Sentence segmentation

Description

The ASV Segmenzitzer segmentizes full text into single sentences.

Input

The tool expects a plain-text local file (or quelle-/source-format) as input. Input is expected to be encoded in UTF8.

Output

The output  is plain text or xml which is written to an output-file.
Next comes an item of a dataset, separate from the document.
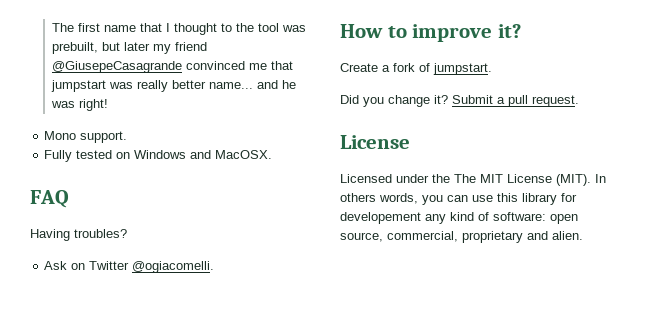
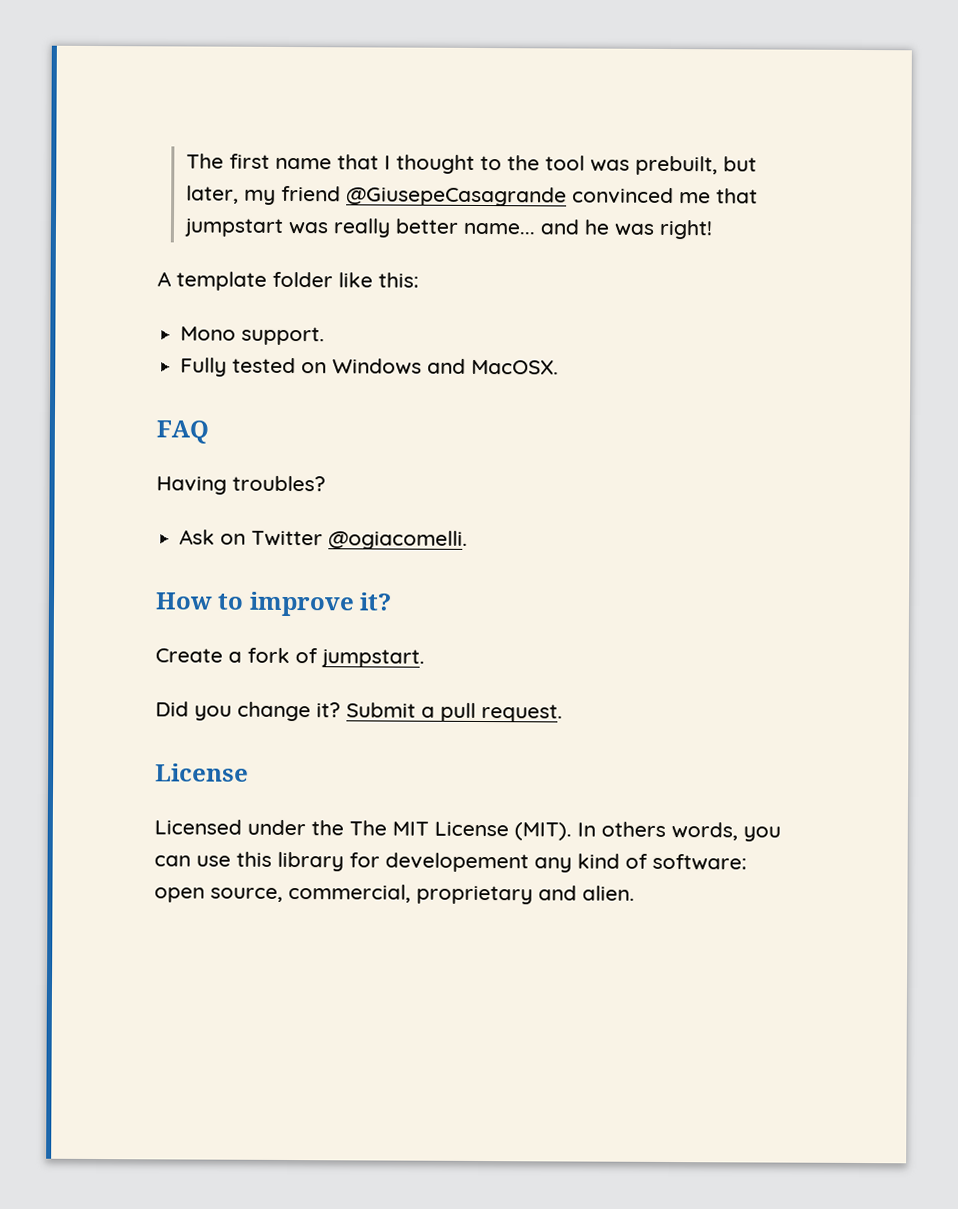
[123,42,150,51] later -> [186,185,240,204] later,
(108, 105) none -> [157,271,419,291] // A template folder like this:

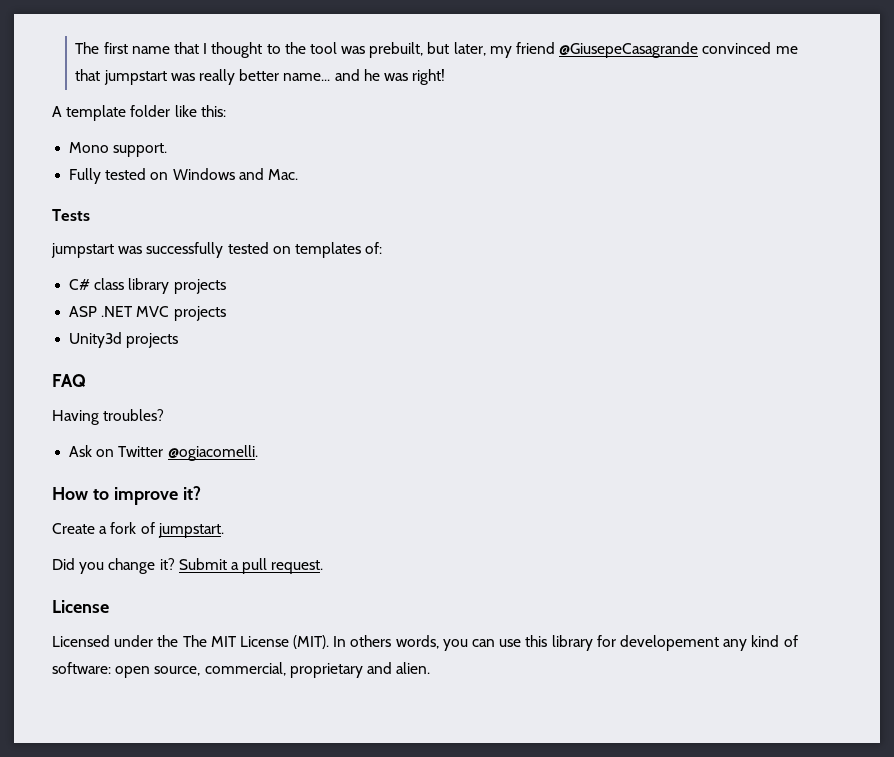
[471,359,560,375] MacOSX. -> [267,169,298,180] [52,209,90,221] [51,242,383,258] [69,278,226,294] [69,306,226,321] [69,332,179,348] Mac. // Tests // jumpstart was successfully tested on templates of: // C# class library projects // ASP .NET MVC projects // Unity3d projects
Output is encoded as UTF8.

Parameters

java -jar AsvSegmentizer.jar -i=test_input.txt -o=test_input_out.txt -a=preList.txt -b=postList.txt -r=preRules.txt -s=postRules.txt


-i the input-file

-o the output-file

-a a list of words before a sentence boundary candidate that vote against a sentence boundary

-b a list of words after a sentence boundary candidate that vote against a sentence boundary

-r a list of rules (Java RegExp) before a sentence boundary candidate that vote against a sentence boundary

-s a list of rules (Java RegExp) before a sentence boundary candidate that vote against a sentence boundary

-c (carriage return) switch handling of carriage returns as sentence boundaries on/off

-el (empty line) handling of empty lines => true: empty lines are handled as sentence boundaries
  (makes sense in most cases; e.g. titles, headings without sentence boundaries); false: ignore empty lines (handle like single spaces)

-ih remove doublettes (generates a hash for each sentence and removes sentences already present)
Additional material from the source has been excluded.